→ Data provided:
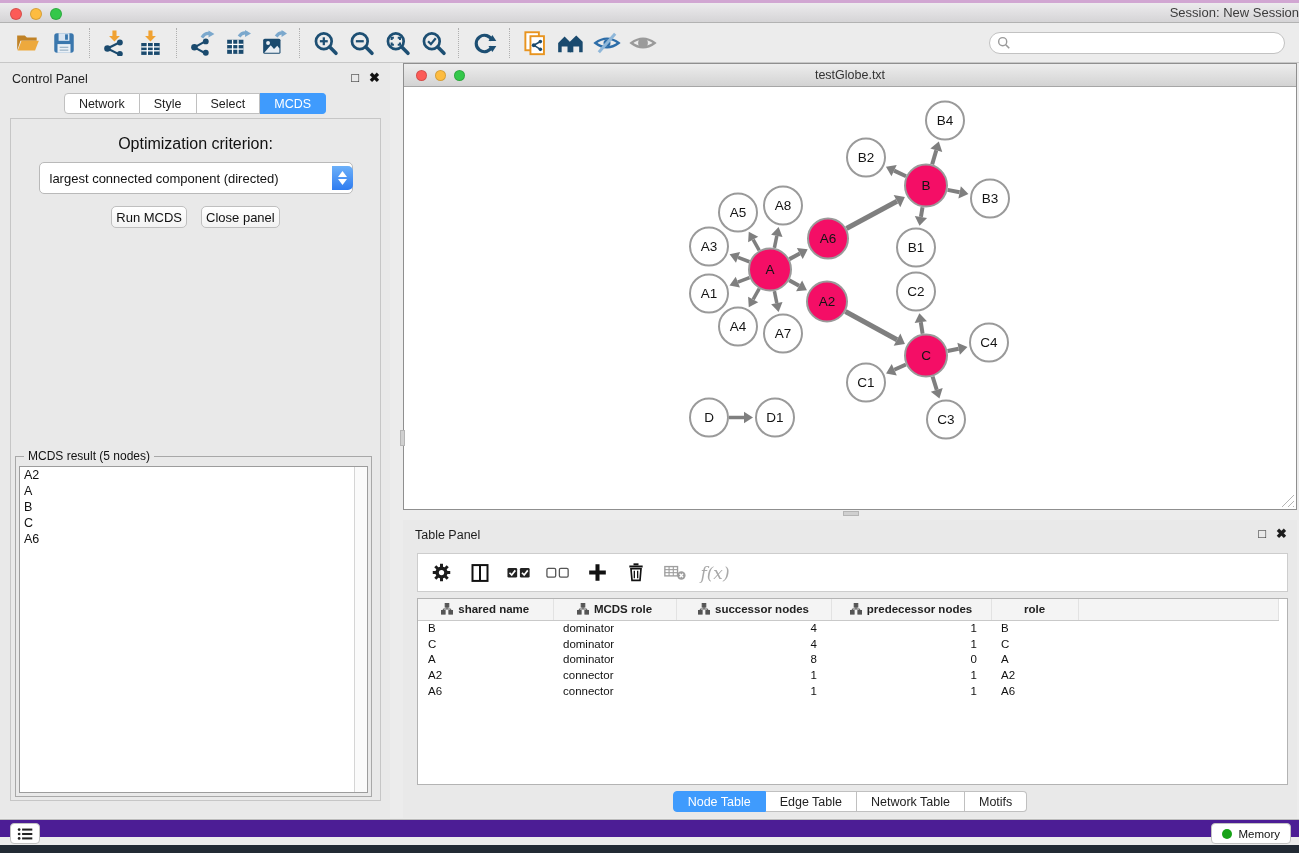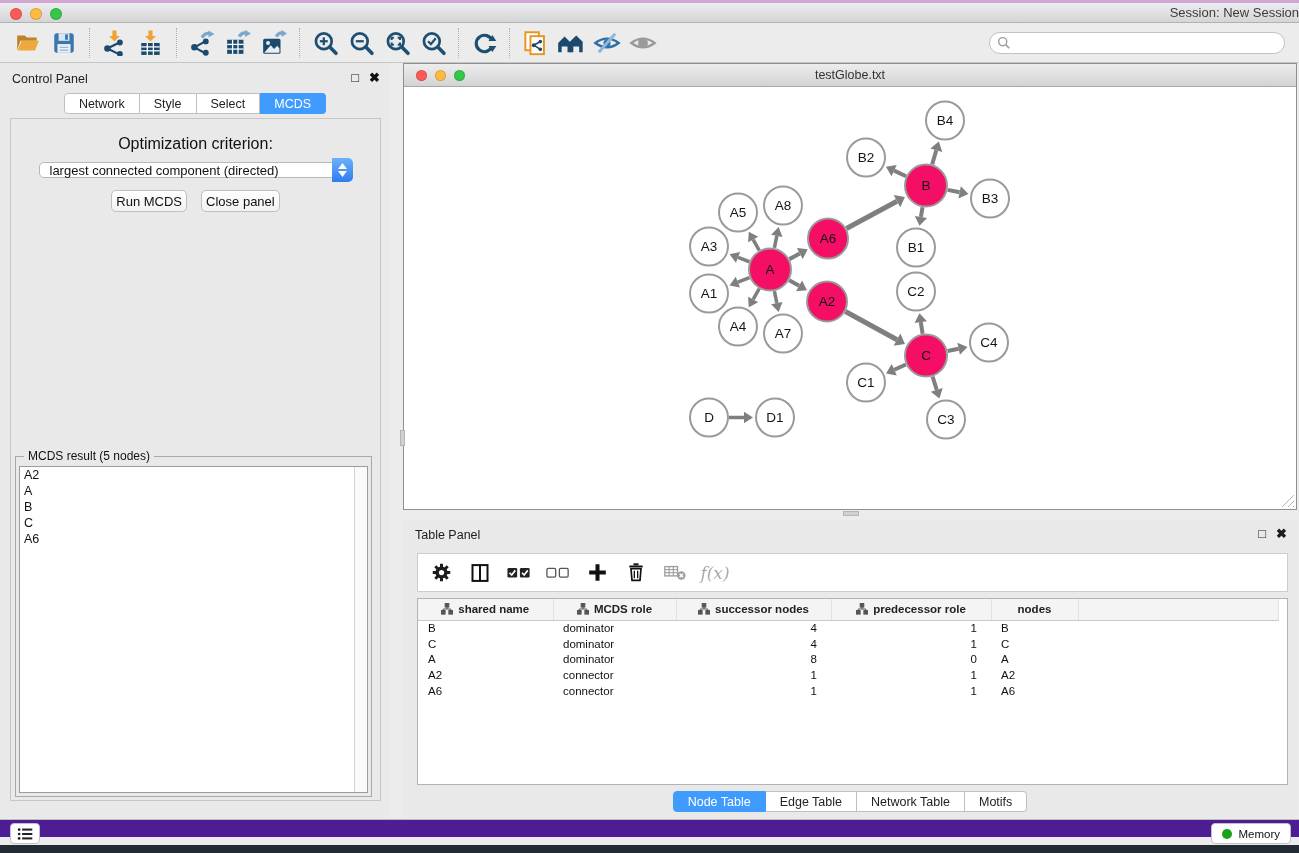--- a/index.html
+++ b/index.html
@@ -39,7 +39,7 @@
   .cp-frame { position:absolute; left:10px; right:9px; top:55px; bottom:17px;
     border:1px solid #c6c6c6; background:#e9e9e9; }
   .opt-label { text-align:center; margin-top:16px; font-size:16px; color:#111; }
-  .dropdown { position:relative; margin:9px auto 0; width:314px; height:16px; background:#fff;
+  .dropdown { position:relative; margin:9px auto 0; width:314px; height:32px; background:#fff;
     border:1px solid #b9b9b9; border-radius:5px; display:flex; align-items:center; }
   .dropdown .dd-value { font-size:13px; padding-left:10px; color:#111; flex:1; white-space:nowrap; overflow:hidden;}
   .dropdown .dd-stepper { width:21px; height:24px; margin-right:-1px; border-radius:0 5px 5px 0;

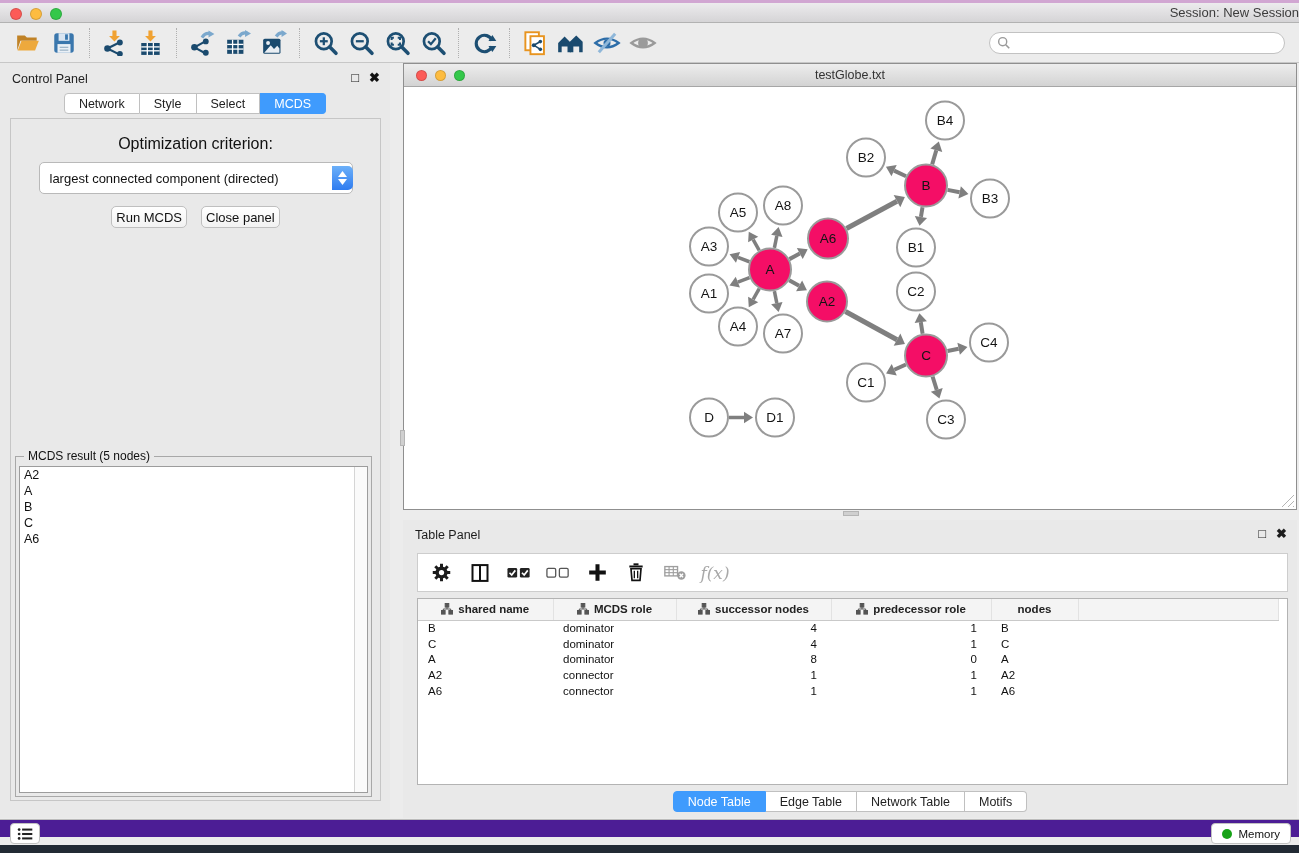--- a/index.html
+++ b/index.html
@@ -544,7 +544,7 @@
                     <path d="M6 4.1 V6 M2.3 7.5 V6 H9.7 V7.5" fill="none" stroke-width="1"></path>
                   </g>
                 </svg>
-                <span>predecessor role</span>
+                <span>predecessor nodes</span>
               </div>
             </th>
             <th style="width: 87px;">

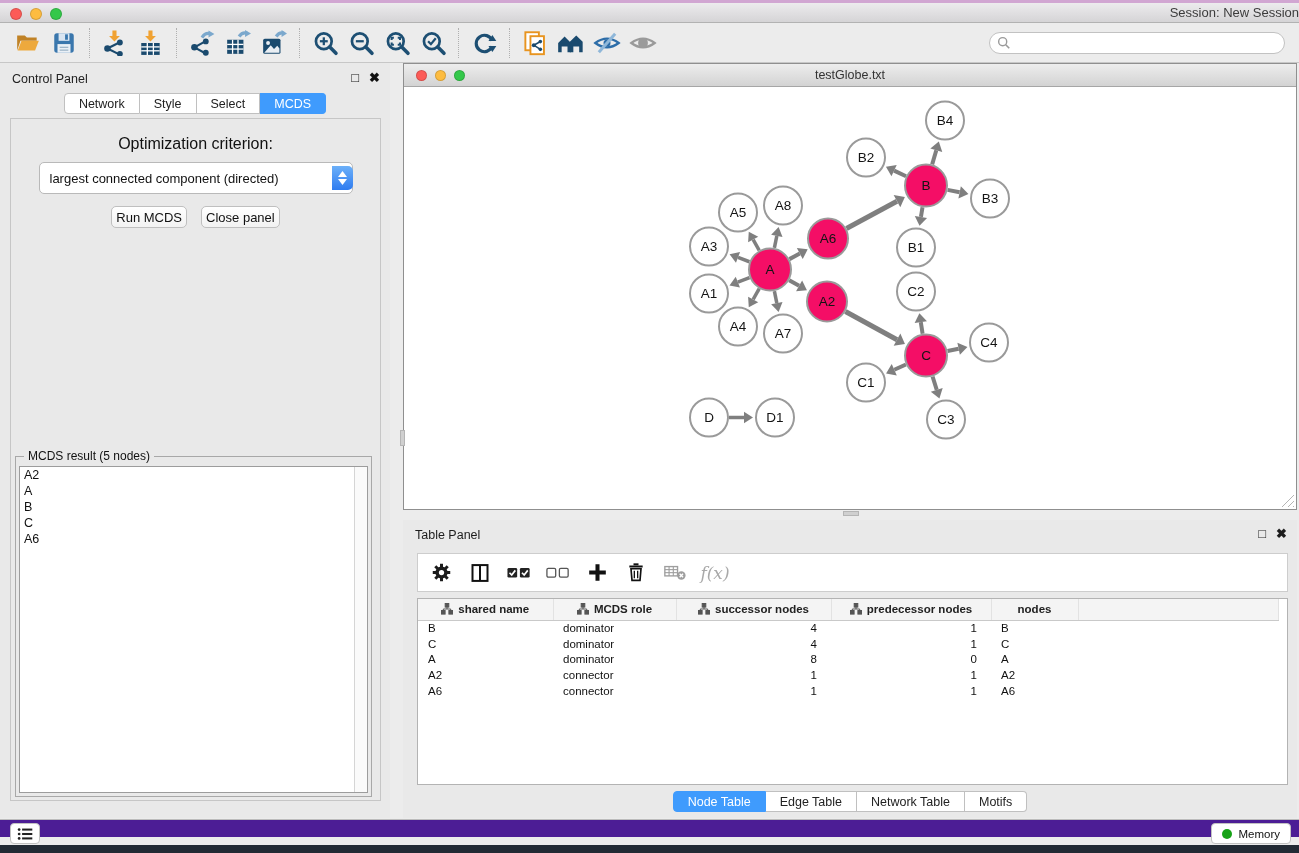--- a/index.html
+++ b/index.html
@@ -549,7 +549,7 @@
             </th>
             <th style="width: 87px;">
               <div class="th-inner">
-                <span>nodes</span>
+                <span>role</span>
               </div>
             </th>
             <th style="width: 200px;"></th>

→ Exercise prompt:
Each line of the data above must be reproduced as written. Skip the pictures.

→ Answer:
--- a/index.html
+++ b/index.html
@@ -39,7 +39,7 @@
   .cp-frame { position:absolute; left:10px; right:9px; top:55px; bottom:17px;
     border:1px solid #c6c6c6; background:#e9e9e9; }
   .opt-label { text-align:center; margin-top:16px; font-size:16px; color:#111; }
-  .dropdown { position:relative; margin:9px auto 0; width:314px; height:16px; background:#fff;
+  .dropdown { position:relative; margin:9px auto 0; width:314px; height:32px; background:#fff;
     border:1px solid #b9b9b9; border-radius:5px; display:flex; align-items:center; }
   .dropdown .dd-value { font-size:13px; padding-left:10px; color:#111; flex:1; white-space:nowrap; overflow:hidden;}
   .dropdown .dd-stepper { width:21px; height:24px; margin-right:-1px; border-radius:0 5px 5px 0;

--- a/index.html
+++ b/index.html
@@ -544,7 +544,7 @@
                     <path d="M6 4.1 V6 M2.3 7.5 V6 H9.7 V7.5" fill="none" stroke-width="1"></path>
                   </g>
                 </svg>
-                <span>predecessor role</span>
+                <span>predecessor nodes</span>
               </div>
             </th>
             <th style="width: 87px;">

--- a/index.html
+++ b/index.html
@@ -549,7 +549,7 @@
             </th>
             <th style="width: 87px;">
               <div class="th-inner">
-                <span>nodes</span>
+                <span>role</span>
               </div>
             </th>
             <th style="width: 200px;"></th>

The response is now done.